Sold both in his restaurant and at several farmer's markets across town in the warmer months, the menu includes tarts (the apricot often being a favorite), bulging muffins, crispy meringues, and a changing variety of Danish. But one of his employees disclosed that his personal favorite was the light, semi-sweet Apple Strudel ($5/slice), and we couldn't agree more that—even amongst this bevy of treasures—it's a stand out.

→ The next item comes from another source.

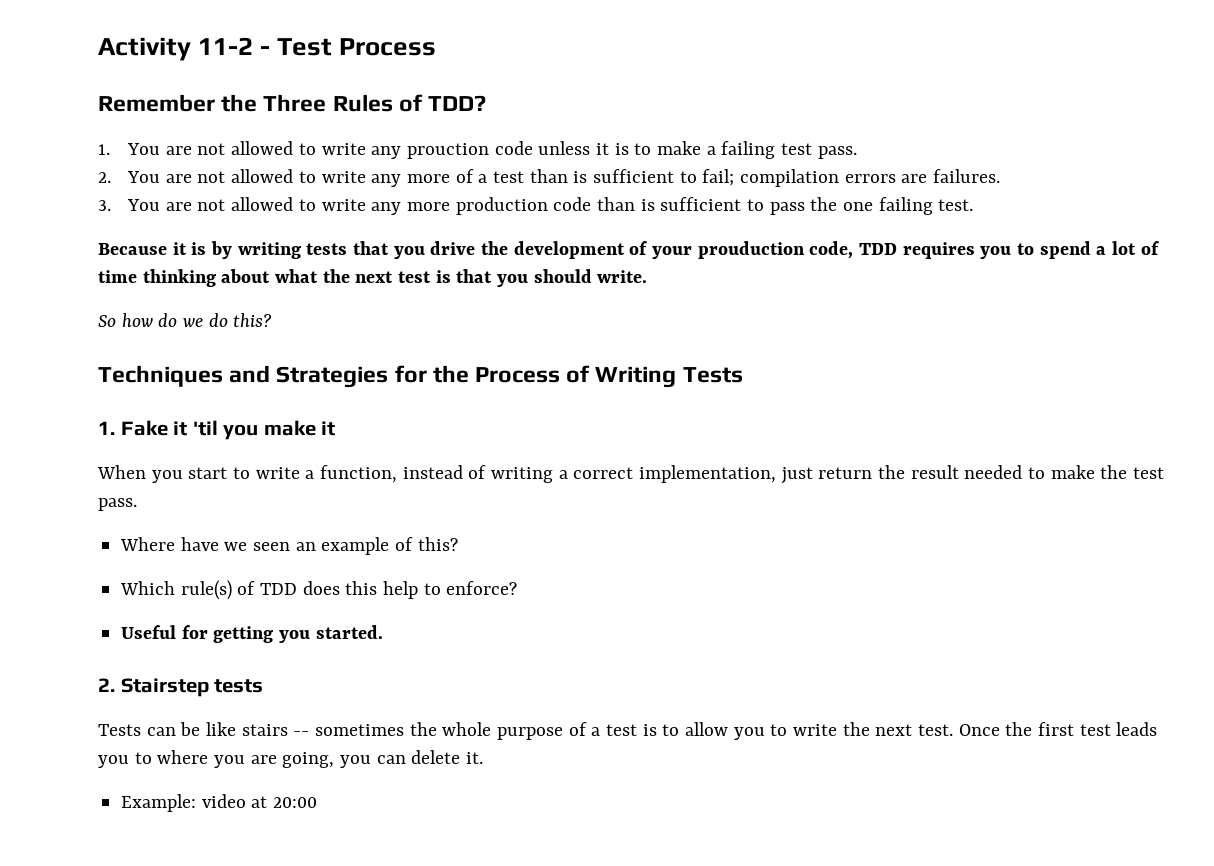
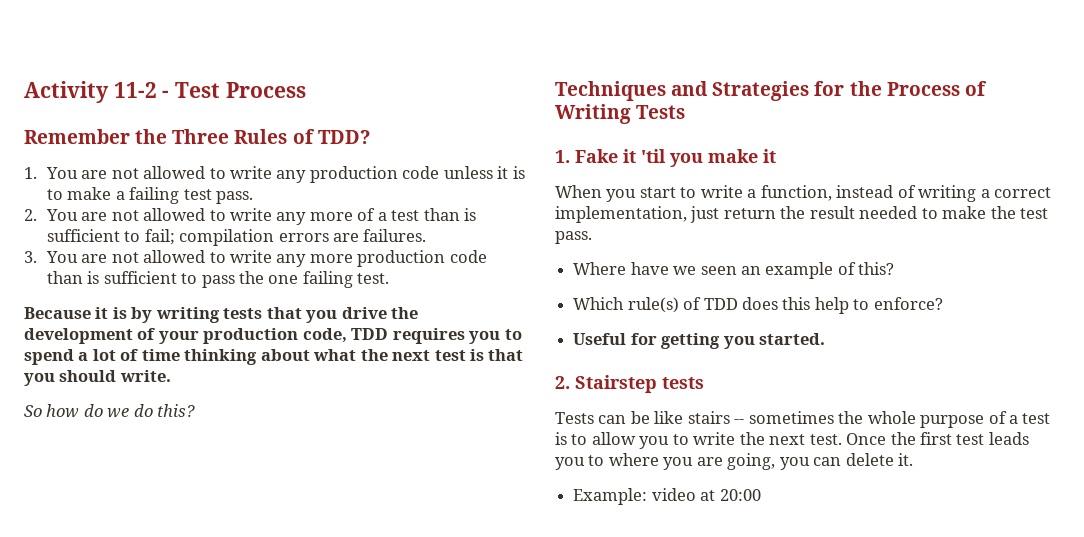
[406,143,489,159] prouction -> [309,166,398,183] production
[697,241,805,259] prouduction -> [203,328,299,344] production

What we particularly loved was its nod to a classic European pastry, meaning that it was slightly under-sweet and mild to the Americans in our group, yet adored by those who hailed from France and Belgium. Blanketed with thinly-sliced apples and only mildly scented with cinnamon, the layers of pastry were both flaky enough that they yielded easily to a knife and substantial enough that the whole thing didn't collapse as several forks pried at a it. Dotted throughout were plump, dark raisins that occasionally contributed a richness but played second fiddle to the apples, which were baked to a point of just-soft and didn't release too much liquid overall.
And while one of us noted that we missed a heavy hand of butter that often comes oozing out of rolled pastry, the rest of us appreciated that there was a slightly nutty scent that, again, let the apples carry most of the flavor through.